Shena tidak gentar hanya dengan tatapan Aryan. Baru saja dia menikah, statusnya adalah istri bukan budak. Meskipun pernikahan ini atas dasar membalas dendam.

“Aku istrimu, bukan budakmu!” balas Shena sambil berusaha melepaskan tangan Aryan.

Aryan terkekeh, tidak menyangka gadis muda ini bisa membalasnya. Tangannya begitu cepat memegang rahang Shena yang kecil itu.

“Kalau mau tahu jawabannya, layani aku dengan baik!” tantang Aryan.

“In your dream!”

Shena menepis tangan Aryan meskipun butuh tenaga cukup banyak. Dia tidak mau menuruti permintaan Aryan meskipun yang dikatakannya ada benarnya juga. Pernikahan ini sah di mata semua orang juga negara.

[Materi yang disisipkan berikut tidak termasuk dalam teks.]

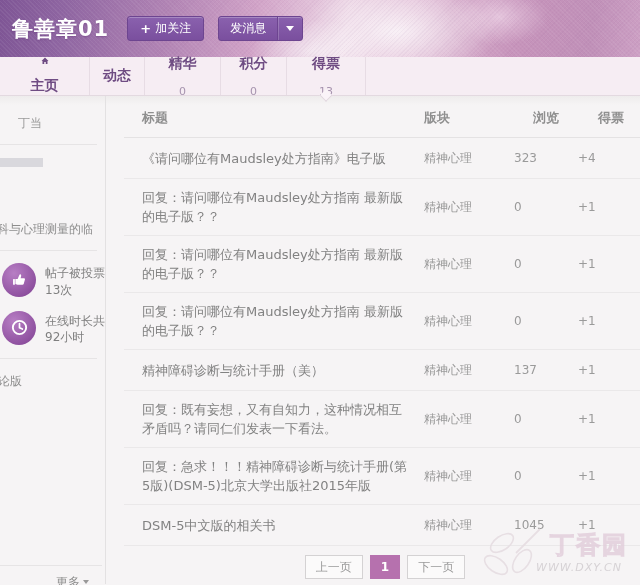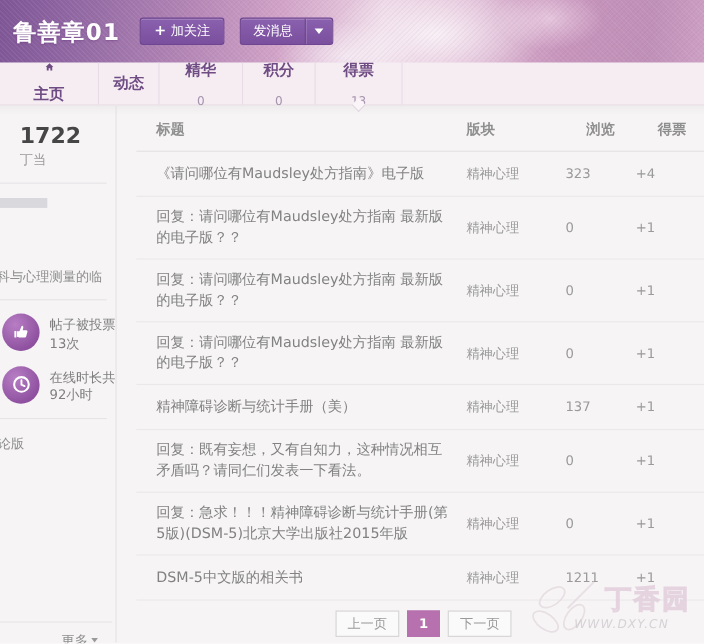--- a/index.html
+++ b/index.html
@@ -93,21 +93,21 @@
   
   .pagination { display:flex; justify-content:center; gap:7px; margin-top:9px; }
   .pg-btn { height:24px; min-width:22px; padding:0 10px; display:flex; align-items:center; justify-content:center;
     border:1px solid #d4d2d3; background:#fbfafa; color:#9a9a9a; font-size:12px; cursor:pointer; }
   .pg-btn.active { background:#b671ae; border-color:#b671ae; color:#fff; font-weight:bold; }
 
   
   .watermark { position:absolute; right:8px; bottom:2px; width:150px; height:56px; pointer-events:none; opacity:.9; }
   .wm-brand { position:absolute; right:4px; top:2px; font-size:24px; font-weight:bold; letter-spacing:2px;
     color:rgba(235,215,228,.0); -webkit-text-stroke:1px rgba(225,205,218,.9); }
-  .wm-url { position:absolute; right:24px; top:34px; font-size:11px; font-style:italic;
+  .wm-url { position:absolute; right:10px; top:34px; font-size:11px; font-style:italic;
     color:rgba(205,200,203,.85); letter-spacing:1px; }
   .wm-flower { position:absolute; left:0; top:0; }
 </style>
 </head>
 <body>
 
 <div class="page">
 
   <div class="profile-header">
     <div class="username">鲁善章01</div>
@@ -145,21 +145,20 @@
       <span>得票</span>
       <span class="tab-count">13</span>
       <span class="notch"></span>
     </div>
   </div>
 
   <div class="content">
 
     <div class="sidebar">
       <div class="score-block">
-        <div class="score-value">1722</div>
         <div class="score-label">丁当</div>
       </div>
       <hr class="sb-divider">
       <div class="mini-bar"></div>
       <div class="sb-cutline">科与心理测量的临</div>
       <hr class="sb-divider">
       <div class="sb-stats">
         <div class="sb-stat">
           <div class="stat-circle">
             <svg width="18" height="18" viewBox="0 0 20 20">
@@ -248,21 +247,21 @@
         <div class="trow">
           <div class="cell-title">回复：急求！！！精神障碍诊断与统计手册(第5版)(DSM-5)北京大学出版社2015年版</div>
           <div class="cell-board">精神心理</div>
           <div class="cell-views">0</div>
           <div class="cell-votes">+1</div>
         </div>
 
         <div class="trow single">
           <div class="cell-title">DSM-5中文版的相关书</div>
           <div class="cell-board">精神心理</div>
-          <div class="cell-views">1211</div>
+          <div class="cell-views">1045</div>
           <div class="cell-votes">+1</div>
         </div>
       </div>
 
       <div class="pagination">
         <div class="pg-btn">上一页</div>
         <div class="pg-btn active">1</div>
         <div class="pg-btn">下一页</div>
       </div>
     </div>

Aryan sengaja membiarkan Shena pergi. Dia yakin Shena akan kembali lagi ke hadapannya karena sebuah kebenaran ada dalam genggamannya. Lelaki itu duduk di tepi tempat tidur sambari menyilangkan tangan. Senyumnya begitu lebar dengan mata terus memandangi pintu masuk. Jarinya menghitung mundur dari lima.

Benar saja, baru hitungan ketiga Shena datang dengan wajah yang cemberut. Di belakangnya ada empat orang pengawal Aryan yang mengadang dan tidak memberikan kesempatan baginya untuk kabur.

“Dasar laki-laki menyebalkan! Apa maumu sekarang?” geram Shena.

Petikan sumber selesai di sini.